With the rapid development of Web and the rapid expansion of text information, how to effectively organize and manage these information is a great challenge for the current information science. Text automatic classification technology can effectively organize a large number of texts and help people to improve the efficiency of information retrieval. It has become one of the most important research directions in the field of information processing. There are many mature methods of text classification, where K-Nearest Neighbor algorithm has good accuracy, it is suitable for multiple classification problems and has been widely used in the field of document classification. However, when dealing with the training set with class imbalanced problem, the classification results tend to be biased towards majority class, so that the accuracy of the classifier is greatly reduced.
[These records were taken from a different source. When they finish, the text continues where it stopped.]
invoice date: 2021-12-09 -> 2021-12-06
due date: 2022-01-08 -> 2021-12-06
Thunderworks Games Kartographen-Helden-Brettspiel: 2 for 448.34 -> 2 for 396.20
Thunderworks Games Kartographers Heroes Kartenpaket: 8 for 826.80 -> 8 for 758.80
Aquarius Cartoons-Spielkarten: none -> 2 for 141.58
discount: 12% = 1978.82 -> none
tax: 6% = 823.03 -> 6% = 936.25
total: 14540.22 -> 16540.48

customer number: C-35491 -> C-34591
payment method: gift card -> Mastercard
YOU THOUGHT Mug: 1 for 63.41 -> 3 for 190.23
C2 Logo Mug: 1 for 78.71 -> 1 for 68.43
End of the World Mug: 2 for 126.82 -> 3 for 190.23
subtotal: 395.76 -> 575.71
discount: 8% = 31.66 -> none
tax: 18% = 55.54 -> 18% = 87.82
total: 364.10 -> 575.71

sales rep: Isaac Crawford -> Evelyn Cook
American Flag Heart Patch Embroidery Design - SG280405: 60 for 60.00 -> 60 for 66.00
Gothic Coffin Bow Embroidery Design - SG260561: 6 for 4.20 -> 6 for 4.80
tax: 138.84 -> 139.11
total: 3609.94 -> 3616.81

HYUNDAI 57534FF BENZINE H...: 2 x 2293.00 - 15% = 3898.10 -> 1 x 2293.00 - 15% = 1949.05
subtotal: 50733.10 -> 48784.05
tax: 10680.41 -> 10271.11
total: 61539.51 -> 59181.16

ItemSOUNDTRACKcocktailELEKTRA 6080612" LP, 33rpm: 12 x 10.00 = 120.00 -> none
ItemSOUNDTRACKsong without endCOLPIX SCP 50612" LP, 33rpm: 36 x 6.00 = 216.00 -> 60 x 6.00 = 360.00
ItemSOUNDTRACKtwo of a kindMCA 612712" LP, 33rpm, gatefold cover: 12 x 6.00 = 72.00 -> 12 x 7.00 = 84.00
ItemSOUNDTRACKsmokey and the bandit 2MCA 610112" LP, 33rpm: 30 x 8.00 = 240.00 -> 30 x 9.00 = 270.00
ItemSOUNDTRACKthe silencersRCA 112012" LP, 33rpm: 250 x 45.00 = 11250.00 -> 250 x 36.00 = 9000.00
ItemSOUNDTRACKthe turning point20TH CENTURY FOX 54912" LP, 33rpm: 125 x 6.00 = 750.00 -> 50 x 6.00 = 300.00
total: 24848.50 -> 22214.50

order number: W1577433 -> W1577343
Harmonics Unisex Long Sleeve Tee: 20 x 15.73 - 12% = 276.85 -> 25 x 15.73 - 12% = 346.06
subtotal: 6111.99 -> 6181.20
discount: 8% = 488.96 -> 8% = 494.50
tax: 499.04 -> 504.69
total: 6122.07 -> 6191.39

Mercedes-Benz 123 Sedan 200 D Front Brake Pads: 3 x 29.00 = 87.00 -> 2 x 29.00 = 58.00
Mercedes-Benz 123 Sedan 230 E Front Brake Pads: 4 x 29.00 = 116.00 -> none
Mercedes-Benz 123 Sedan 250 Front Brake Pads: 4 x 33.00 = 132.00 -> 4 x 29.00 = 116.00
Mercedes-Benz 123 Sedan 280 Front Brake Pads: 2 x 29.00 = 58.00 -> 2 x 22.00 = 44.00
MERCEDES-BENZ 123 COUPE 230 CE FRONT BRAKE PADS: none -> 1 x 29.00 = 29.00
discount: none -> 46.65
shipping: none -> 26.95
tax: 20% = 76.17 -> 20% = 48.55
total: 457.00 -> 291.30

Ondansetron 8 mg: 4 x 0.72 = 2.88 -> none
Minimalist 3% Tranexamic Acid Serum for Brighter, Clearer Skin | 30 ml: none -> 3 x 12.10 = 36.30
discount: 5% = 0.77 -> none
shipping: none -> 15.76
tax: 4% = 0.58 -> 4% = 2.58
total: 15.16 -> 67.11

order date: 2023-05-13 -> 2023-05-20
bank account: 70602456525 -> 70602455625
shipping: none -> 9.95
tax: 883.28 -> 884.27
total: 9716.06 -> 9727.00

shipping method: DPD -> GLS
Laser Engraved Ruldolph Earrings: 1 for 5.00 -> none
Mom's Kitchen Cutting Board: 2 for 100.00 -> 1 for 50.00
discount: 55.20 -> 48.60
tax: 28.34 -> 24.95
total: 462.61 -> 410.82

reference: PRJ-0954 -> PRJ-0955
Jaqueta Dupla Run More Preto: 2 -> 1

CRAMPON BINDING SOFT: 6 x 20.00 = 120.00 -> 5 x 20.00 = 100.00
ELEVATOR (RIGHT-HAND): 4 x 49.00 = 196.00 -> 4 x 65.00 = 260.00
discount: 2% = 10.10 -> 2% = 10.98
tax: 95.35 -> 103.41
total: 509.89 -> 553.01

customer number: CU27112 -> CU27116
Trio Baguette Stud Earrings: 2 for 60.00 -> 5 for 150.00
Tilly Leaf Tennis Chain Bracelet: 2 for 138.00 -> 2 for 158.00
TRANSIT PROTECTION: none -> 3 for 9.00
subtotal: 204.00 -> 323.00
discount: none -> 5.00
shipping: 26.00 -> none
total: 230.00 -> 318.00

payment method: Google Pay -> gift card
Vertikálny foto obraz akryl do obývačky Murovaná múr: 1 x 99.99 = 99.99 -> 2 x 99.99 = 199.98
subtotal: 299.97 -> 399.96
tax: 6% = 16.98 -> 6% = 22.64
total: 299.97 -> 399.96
In order to solve this problem, two strategies that construction of samples based on clustering and weighted KNN based on sample density are proposed in this paper to improve the traditional KNN algorithm. Four datasets which have different class imbalanced rates are extracted from the entire corpus, and we use classic KNN, NWKNN and Kmeans-KNN algorithm to perform cross validation on each dataset. The results show that compared with the traditional KNN algorithm and NWKNN algorithm, the proposed method can effectively improve the classification accuracy and G-mean value, and has better stability under the class imbalanced problem.